* Problem details:
Determine how many of the lines below include "record", then respond with that number and no other text.

* Supplied data:
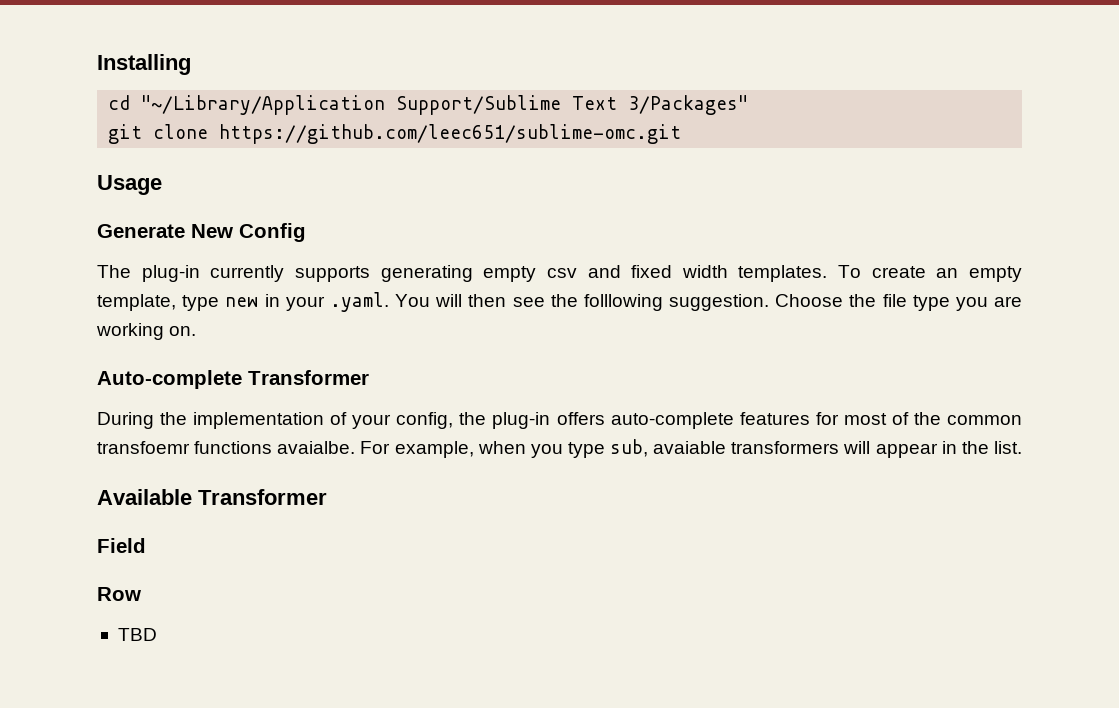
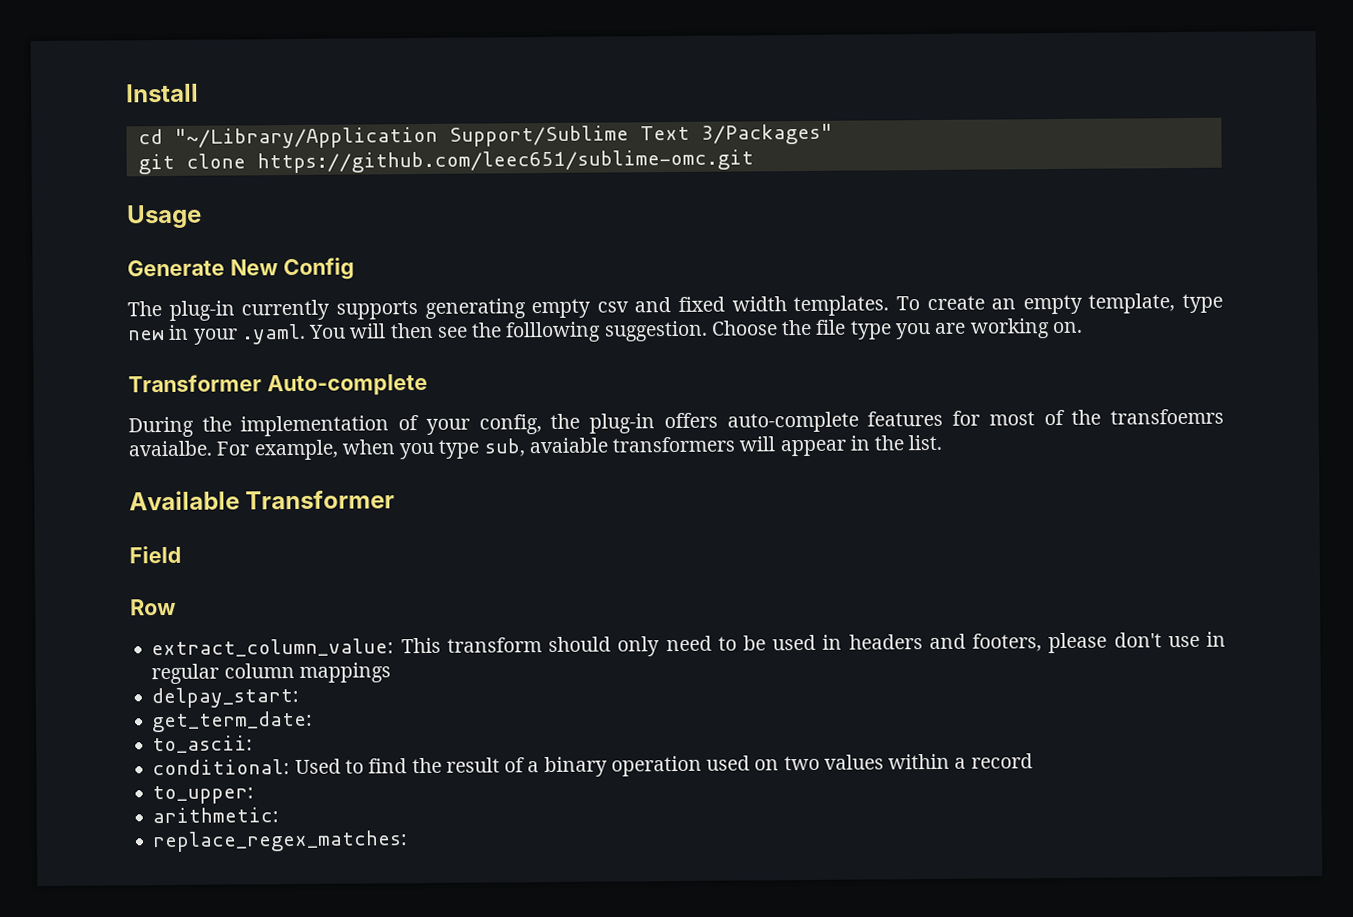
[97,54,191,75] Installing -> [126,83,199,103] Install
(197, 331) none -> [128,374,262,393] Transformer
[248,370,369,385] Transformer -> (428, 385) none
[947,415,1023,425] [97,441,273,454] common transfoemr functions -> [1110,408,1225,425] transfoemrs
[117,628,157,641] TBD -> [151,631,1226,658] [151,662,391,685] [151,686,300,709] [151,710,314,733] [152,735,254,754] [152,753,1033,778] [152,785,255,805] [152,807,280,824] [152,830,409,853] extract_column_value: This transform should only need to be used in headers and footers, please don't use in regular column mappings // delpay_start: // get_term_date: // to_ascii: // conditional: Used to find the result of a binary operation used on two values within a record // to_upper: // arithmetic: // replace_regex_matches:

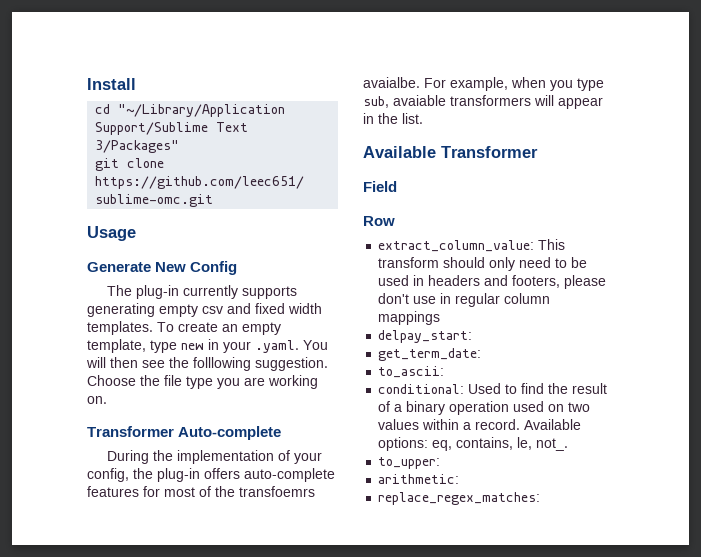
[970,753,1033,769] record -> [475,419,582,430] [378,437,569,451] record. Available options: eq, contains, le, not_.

...

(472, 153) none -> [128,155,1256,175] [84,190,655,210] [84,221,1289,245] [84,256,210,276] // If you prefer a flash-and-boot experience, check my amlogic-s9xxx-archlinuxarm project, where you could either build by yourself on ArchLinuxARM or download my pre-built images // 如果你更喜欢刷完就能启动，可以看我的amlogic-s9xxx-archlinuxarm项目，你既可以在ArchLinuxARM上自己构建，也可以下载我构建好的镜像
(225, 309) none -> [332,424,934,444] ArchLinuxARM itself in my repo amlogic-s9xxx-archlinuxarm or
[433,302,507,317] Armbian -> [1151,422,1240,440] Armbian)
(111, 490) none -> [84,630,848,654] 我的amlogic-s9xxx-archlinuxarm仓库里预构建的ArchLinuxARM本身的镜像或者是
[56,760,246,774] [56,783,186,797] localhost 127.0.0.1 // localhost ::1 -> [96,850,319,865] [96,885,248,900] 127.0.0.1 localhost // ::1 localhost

---

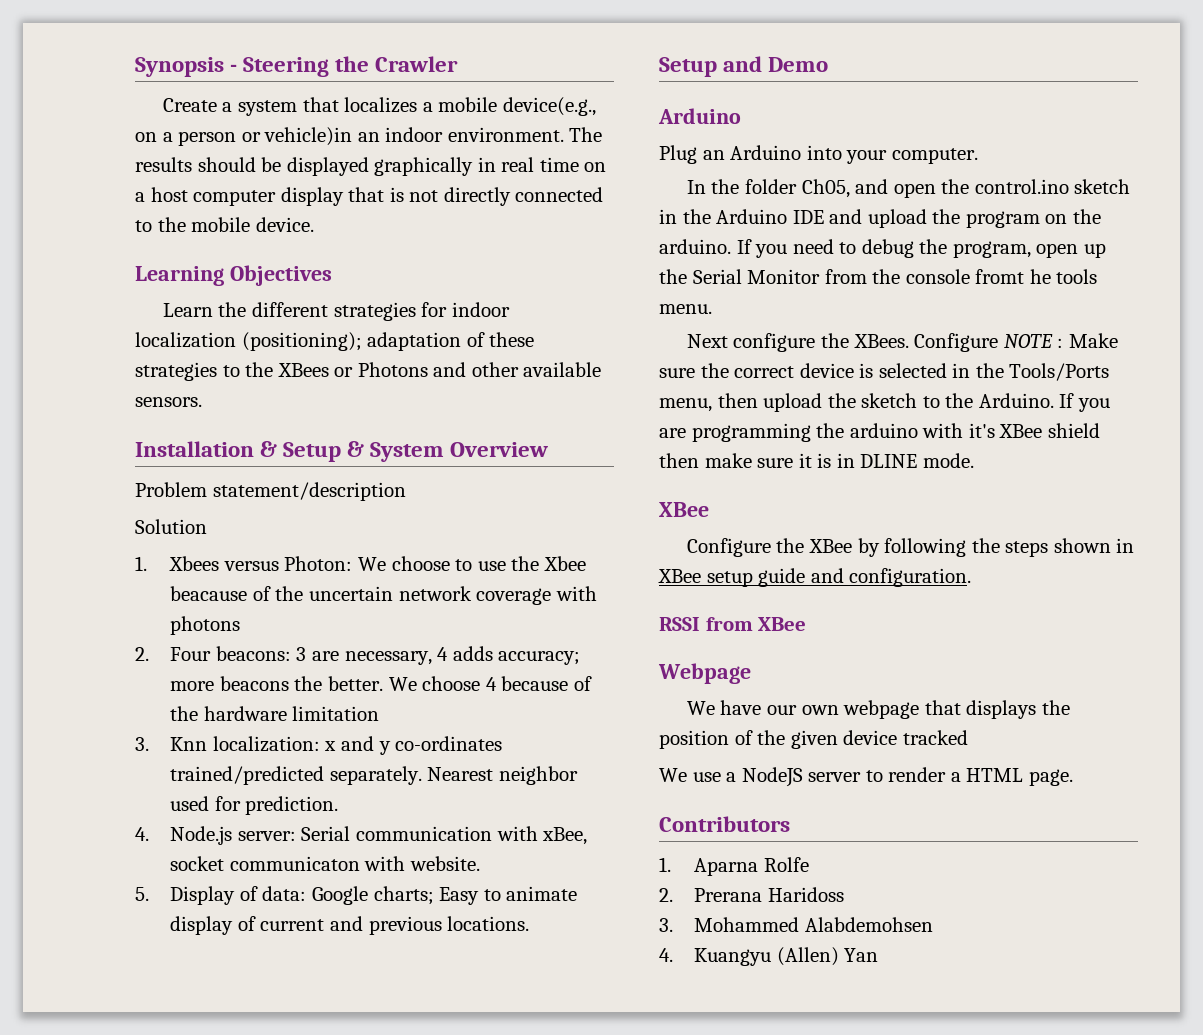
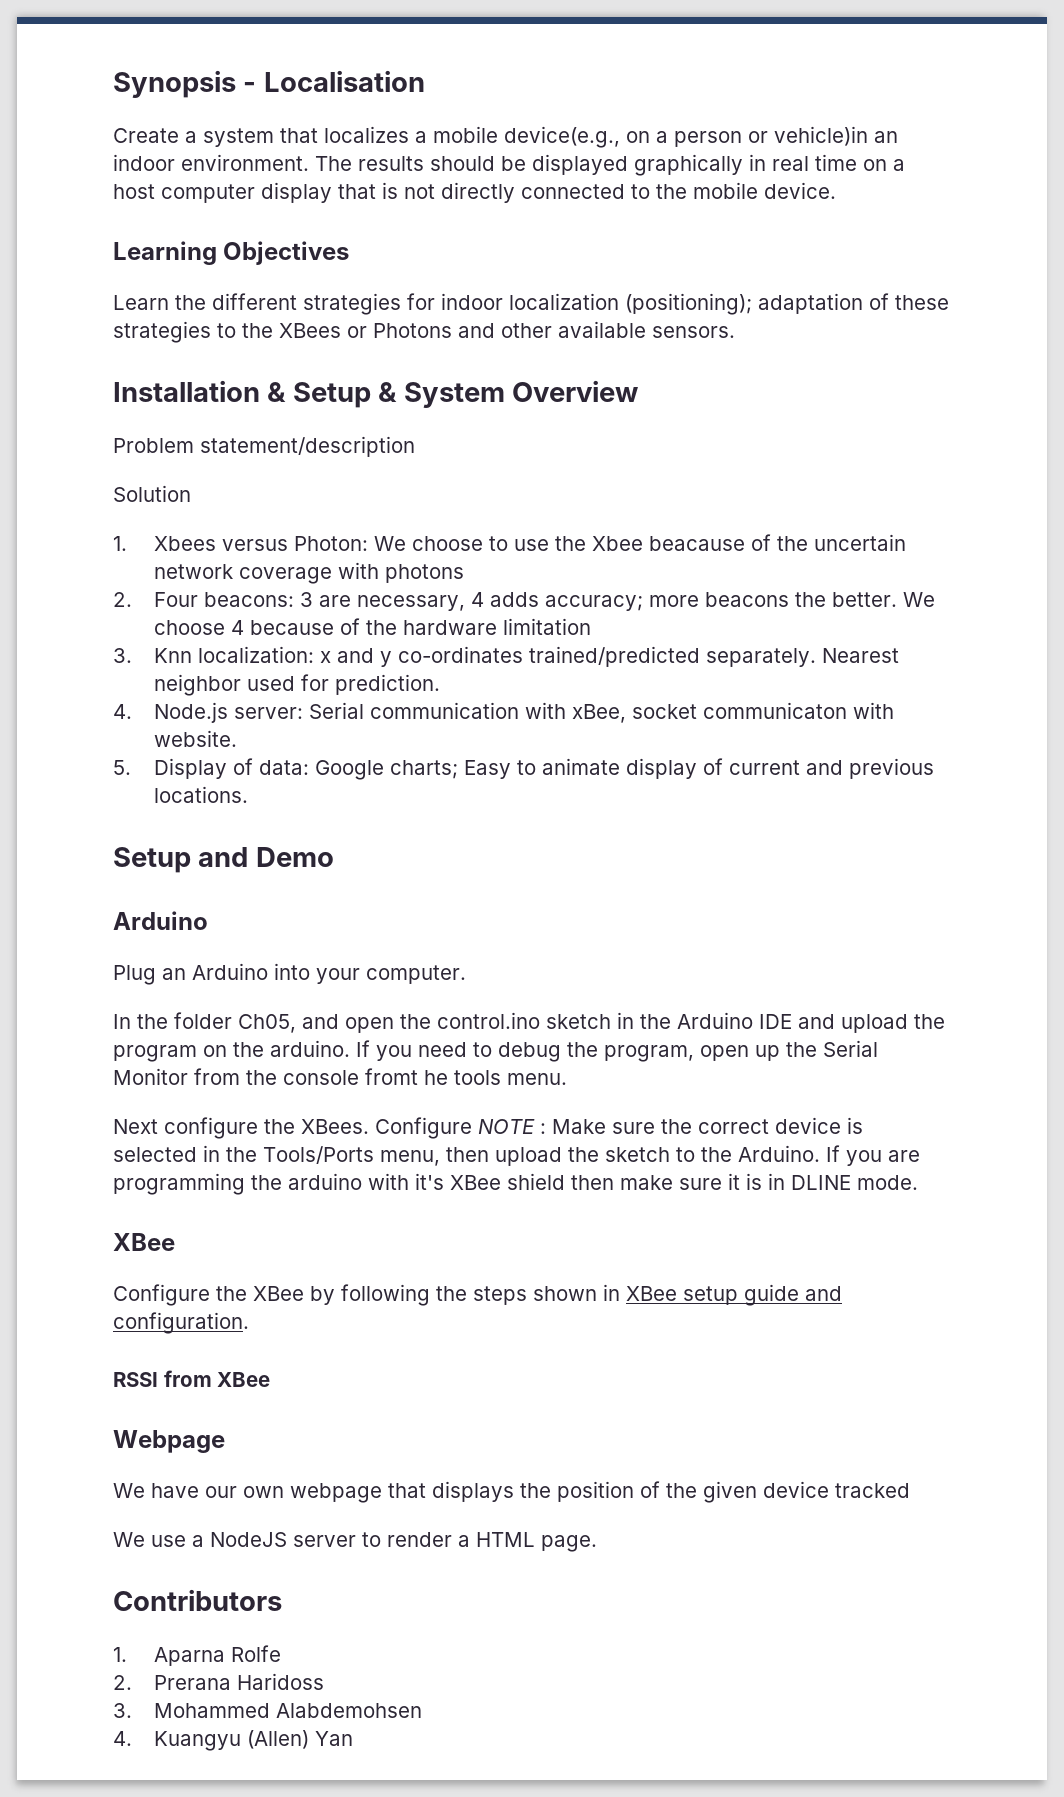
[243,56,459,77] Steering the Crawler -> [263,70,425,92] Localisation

* Response:
2